Check hot to ground, hot to neutral, neutral to ground. Then divide and conquer.


----------



## fall99val (Jan 13, 2015)

Yes, Leo G.

This is breaker with a button that says "Test", when you press it interrupts the circuit. It is interesting that it is only breaker in the whole panel; Probably because two bedrooms in this circuit.


----------



## fall99val (Jan 13, 2015)

And yes, TsElectrician ! I am in Electrical trade with more than 10 y of experience and two associate degrees in Radio-electronics and Security systems. Of course I have my plan, it is just happened that I didn't have a right tester (kept at job yesterday ). Today I will start more detailed troubleshooting following my plan and also advise from you guys - professionals on this web site. Thanks very much for you input.


----------



## fall99val (Jan 13, 2015)

And to Griz and TNTServices. I fully agree about back stab, I don't recommend to use it as well. Below link is great comments from our electrician about potential issue: http://lauterbornelectric.com/2011/07/problems-that-we-as-electricians-see-frequently/


----------



## ScipioAfricanus (Sep 13, 2008)

I am just curious fall99val, are you from Eastern Europe or Russia?
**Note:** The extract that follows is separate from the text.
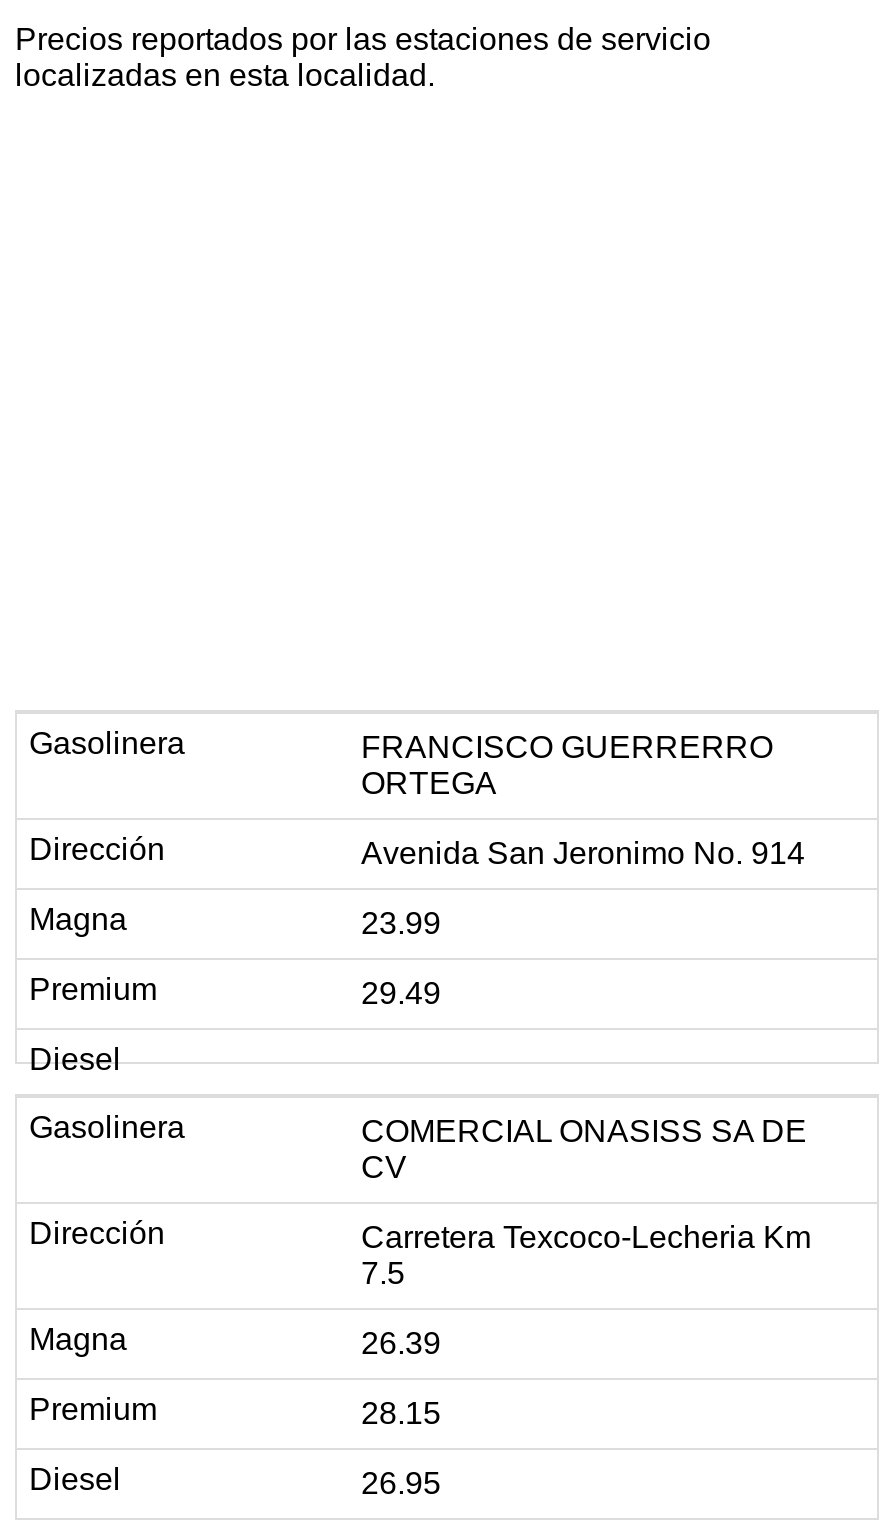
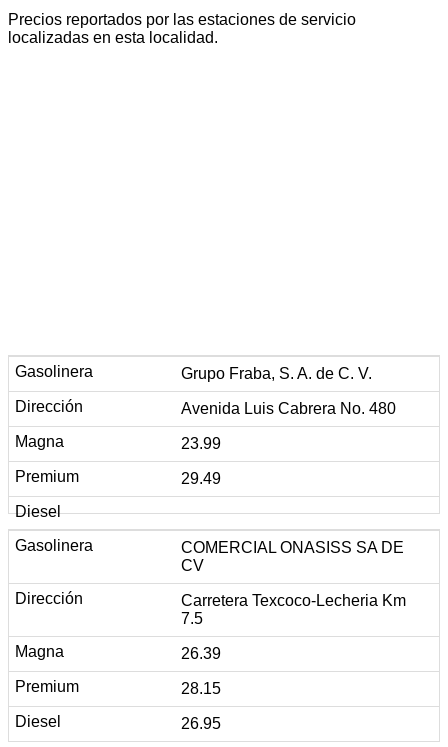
[361,729,773,799] FRANCISCO GUERRERRO | ORTEGA -> [181,365,372,382] Grupo Fraba, S. A. de C. V.
[361,835,805,869] Avenida San Jeronimo No. 914 -> [181,400,396,417] Avenida Luis Cabrera No. 480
It has nothing to do with the topic, your English is fine, I just noticed a few things in your writing that suggest to me that you may be from eastern Europe.

Andy.


----------



## Leo G (May 12, 2005)

fall99val said:


> Yes, Leo G.
> 
> This is breaker with a button that says "Test", when you press it interrupts the circuit. It is interesting that it is only breaker in the whole panel; Probably because two bedrooms in this circuit.
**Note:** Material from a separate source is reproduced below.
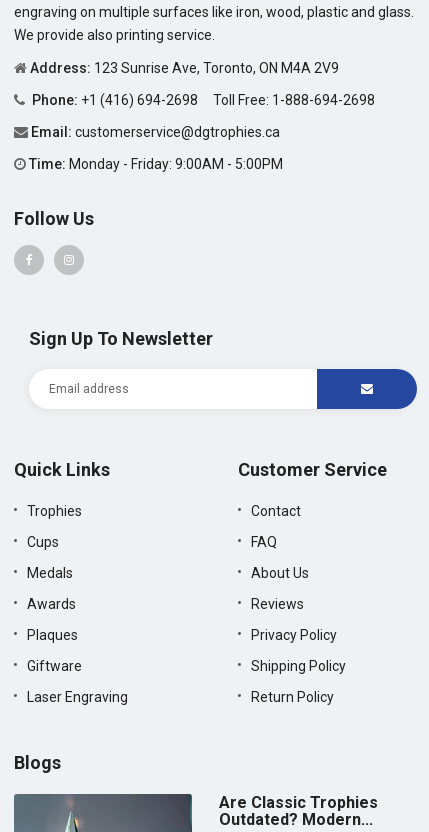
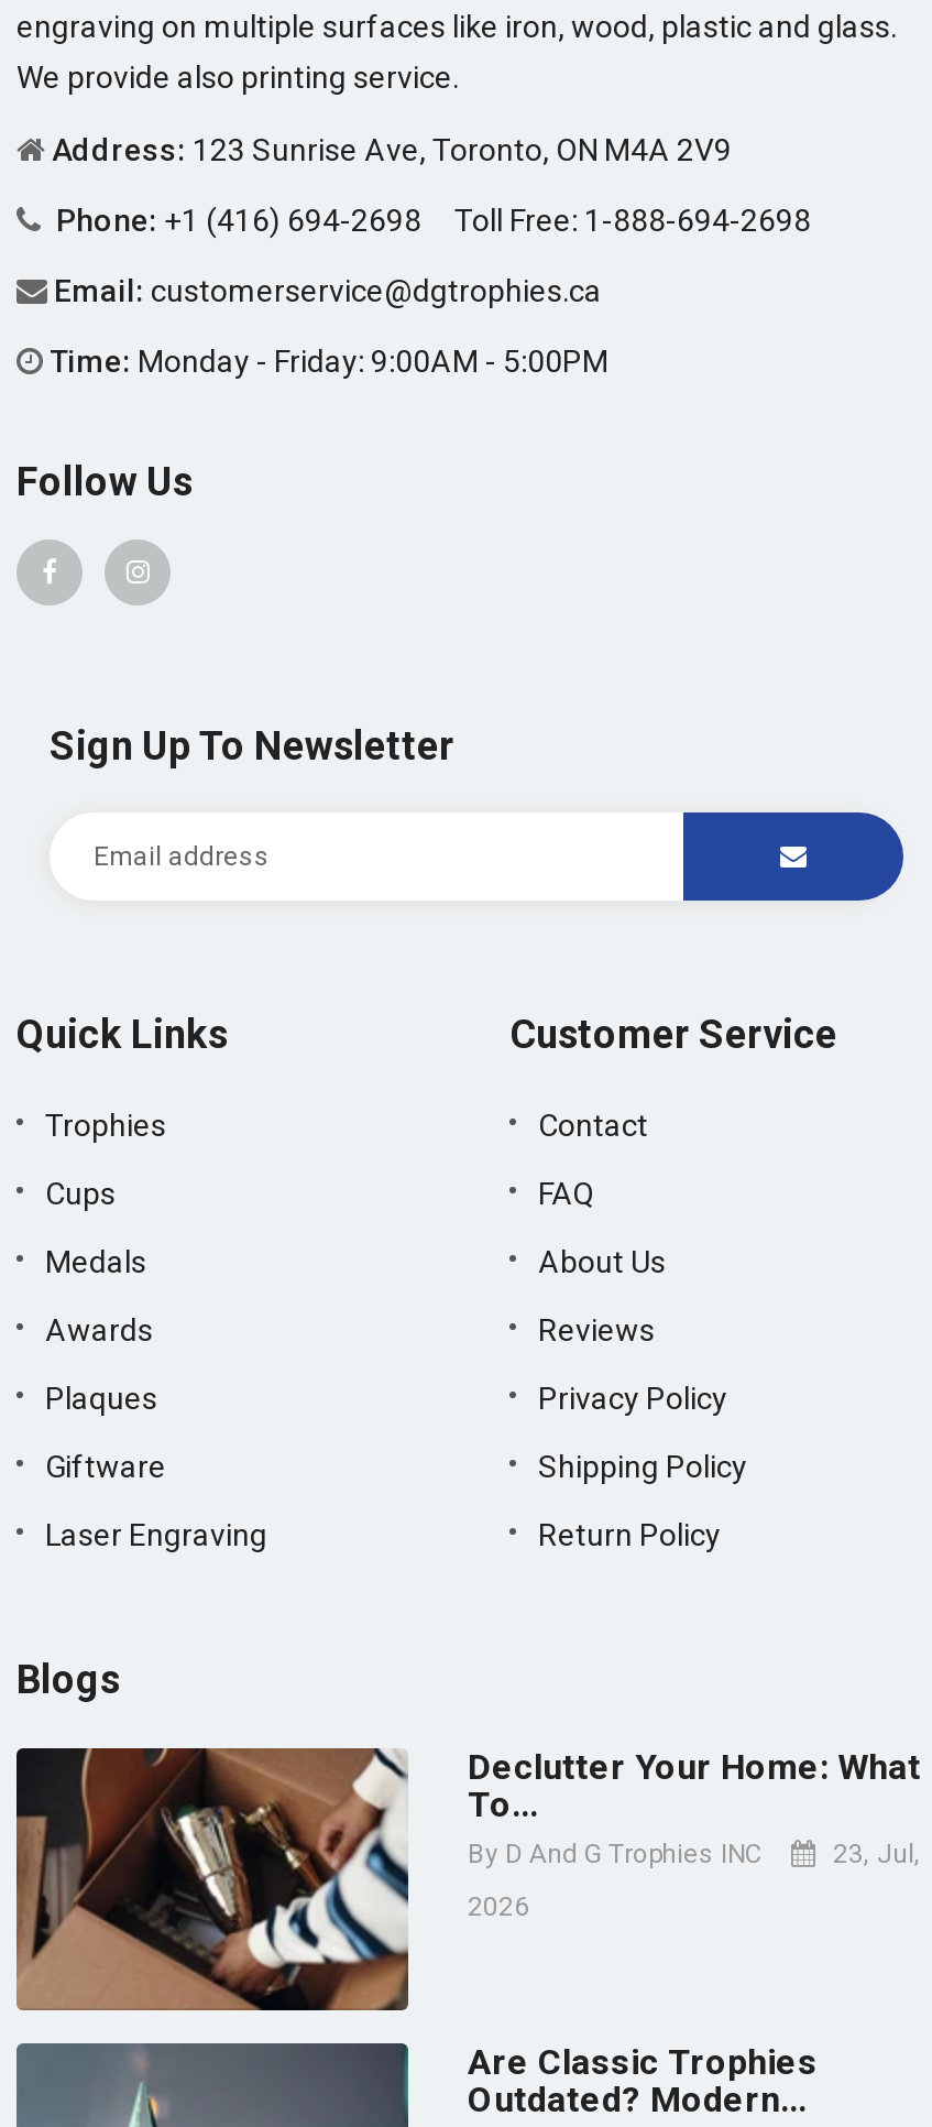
none -> [14,1745,921,2013] [image] | Declutter Your Home: What | To... | By D And G Trophies INC | 23, Jul, | 2026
Interesting. I've never seen one before.


----------



## kiteman (Apr 18, 2012)

*Lost Power In The Room, Need Advise*

Sounds like a gfi breaker to me.



But what do I know? My SIL is the sparky, not me.


----------



## fall99val (Jan 13, 2015)

ScipioAfricanus, you are on the right point and I am really surprised! You have to know right culture to figure it out. Anyway it is very intelligent guess: I am from Belarus which is exactly in the middle of Europe See Belorussia in attached: http://dk120.k12.sd.us/europe_map_political.gif


----------



## Philament (Dec 9, 2014)

Could be an Arc-Fault Circuit Interrupter (AFCI). They are code here for bedrooms and also have a "test" button on the breaker similar to GFCI. You mention that it happens when the customer uses a massager, which makes me think of AFCI's nuisance trip. They can nuisance trip for a whole variety of reasons, motor loads being one of them. Loose connections can also cause them. Light switches not turned on fast enough can cause them to go too. They are incredibly difficult to debug...just search google for AFCI nuisance trip and you'll find all kinds of electricians pulling out their hair trying to figure out the causes them to trip.


----------



## rselectric1 (Sep 20, 2009)

Leo G said:


> Interesting. I've never seen one before.
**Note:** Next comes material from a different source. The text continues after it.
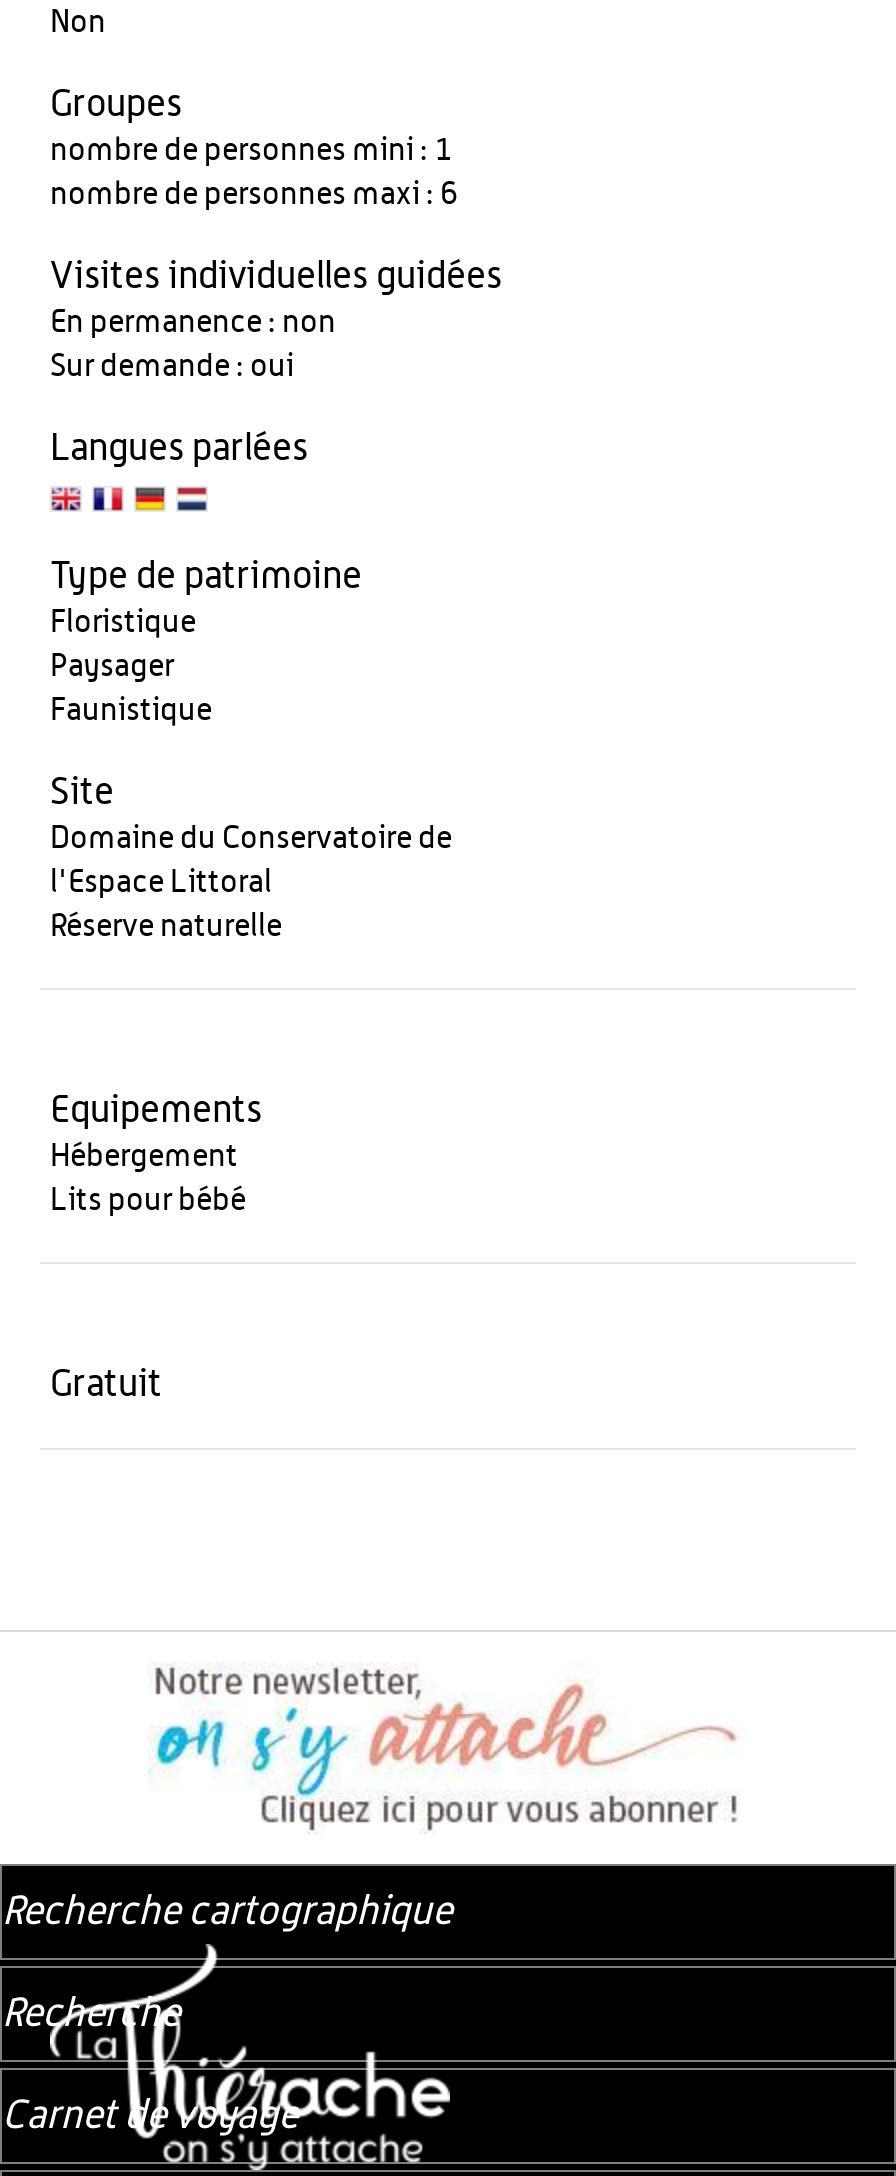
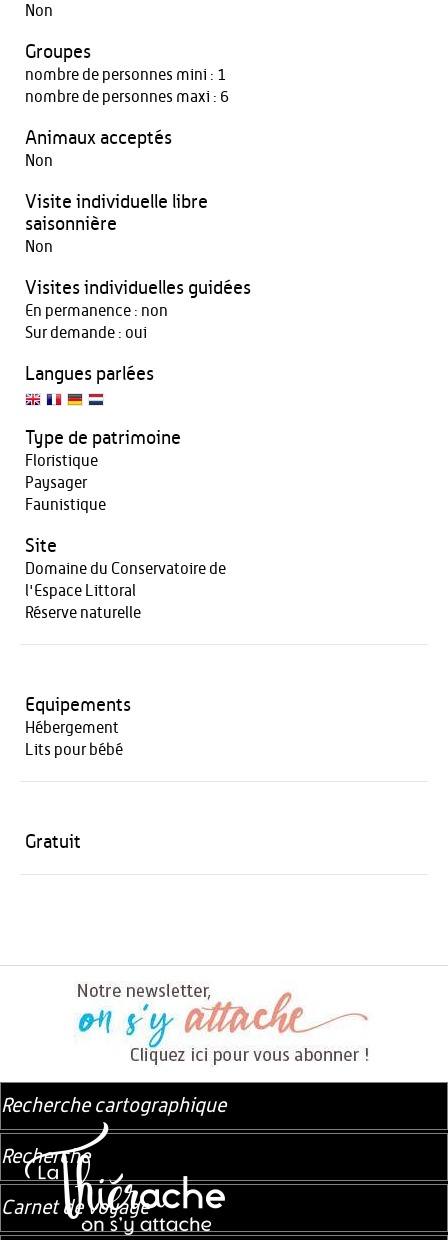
none -> [25,129,208,255] Animaux acceptés | Non | Visite individuelle libre | saisonnière | Non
They are common here in houses built in the 80's. For branch circuits they aren't used much anymore, rather rely on a GFCI device with other receptacles loaded accordingly.


----------



## fall99val (Jan 13, 2015)

Thank you Philament, I will google for AFCI nuisance trip .. Not familiar with it


----------



## fall99val (Jan 13, 2015)

Update 1/23. 
I checked one bedroom's receptacles and switch. All are backed stab connected but look good, one wire on the switch was loose but it is not related since problem is with neutral. Tomorrow will check second bedroom (same circuit) and having funny assumption: is it possible that animal damaged the wire ? there is attic above the room and I am thinking the entry into the room is via attic. Also, I will try continuity test from breaker to the one of the switches which looks to be first point of entry


----------



## jlsconstruction (Apr 26, 2011)

Did you put a volt meeter on it? That's the first thing I'd do.

The breaker is an arc fault breaker, I hate them.


----------